**Exercise aim**
Among the lines below, copy exactly those from the one with "(393, 215) none" through the one with "(171, 295) none", counting both ends.

**Input data**

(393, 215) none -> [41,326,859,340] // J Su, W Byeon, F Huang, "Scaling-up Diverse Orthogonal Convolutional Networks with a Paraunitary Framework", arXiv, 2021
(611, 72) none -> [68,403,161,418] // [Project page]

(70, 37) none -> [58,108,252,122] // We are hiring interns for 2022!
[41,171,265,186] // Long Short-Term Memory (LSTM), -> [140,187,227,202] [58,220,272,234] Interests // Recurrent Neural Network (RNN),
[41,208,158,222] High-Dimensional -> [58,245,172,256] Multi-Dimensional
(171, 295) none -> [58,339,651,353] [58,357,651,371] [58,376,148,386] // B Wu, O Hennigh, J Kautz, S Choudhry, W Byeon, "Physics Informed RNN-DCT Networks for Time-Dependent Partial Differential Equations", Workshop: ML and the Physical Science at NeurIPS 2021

...

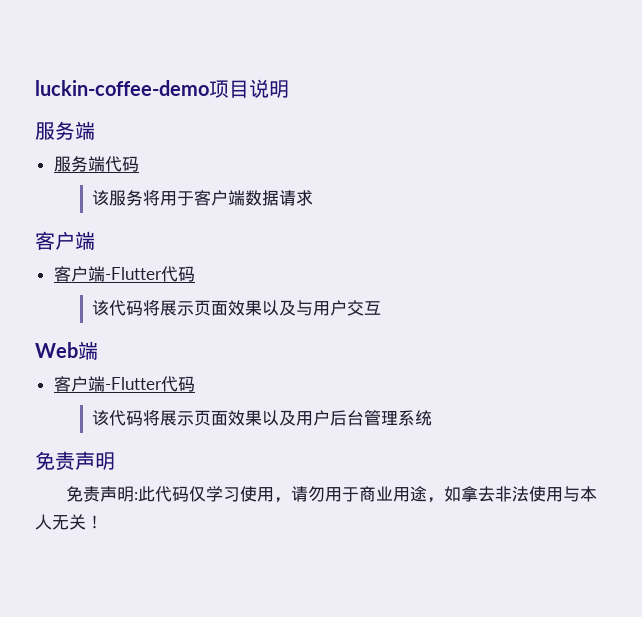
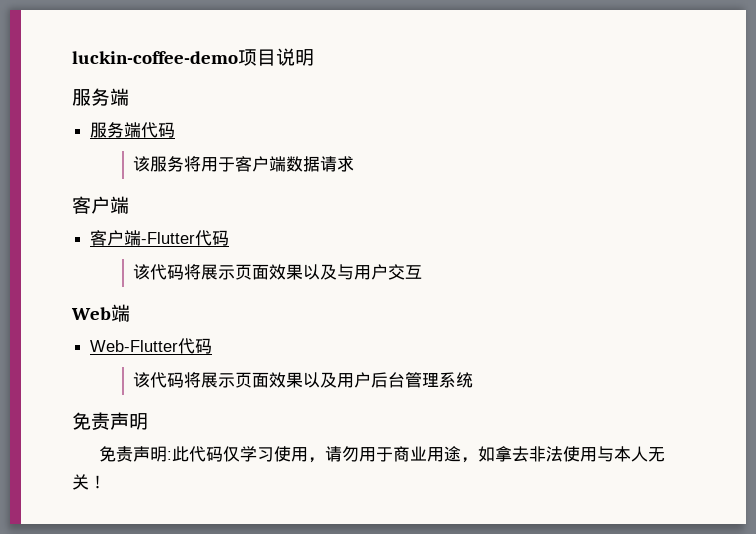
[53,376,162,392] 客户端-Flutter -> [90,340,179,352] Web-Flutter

**Expected answer**
(393, 215) none -> [41,326,859,340] // J Su, W Byeon, F Huang, "Scaling-up Diverse Orthogonal Convolutional Networks with a Paraunitary Framework", arXiv, 2021
(611, 72) none -> [68,403,161,418] // [Project page]

(70, 37) none -> [58,108,252,122] // We are hiring interns for 2022!
[41,171,265,186] // Long Short-Term Memory (LSTM), -> [140,187,227,202] [58,220,272,234] Interests // Recurrent Neural Network (RNN),
[41,208,158,222] High-Dimensional -> [58,245,172,256] Multi-Dimensional
(171, 295) none -> [58,339,651,353] [58,357,651,371] [58,376,148,386] // B Wu, O Hennigh, J Kautz, S Choudhry, W Byeon, "Physics Informed RNN-DCT Networks for Time-Dependent Partial Differential Equations", Workshop: ML and the Physical Science at NeurIPS 2021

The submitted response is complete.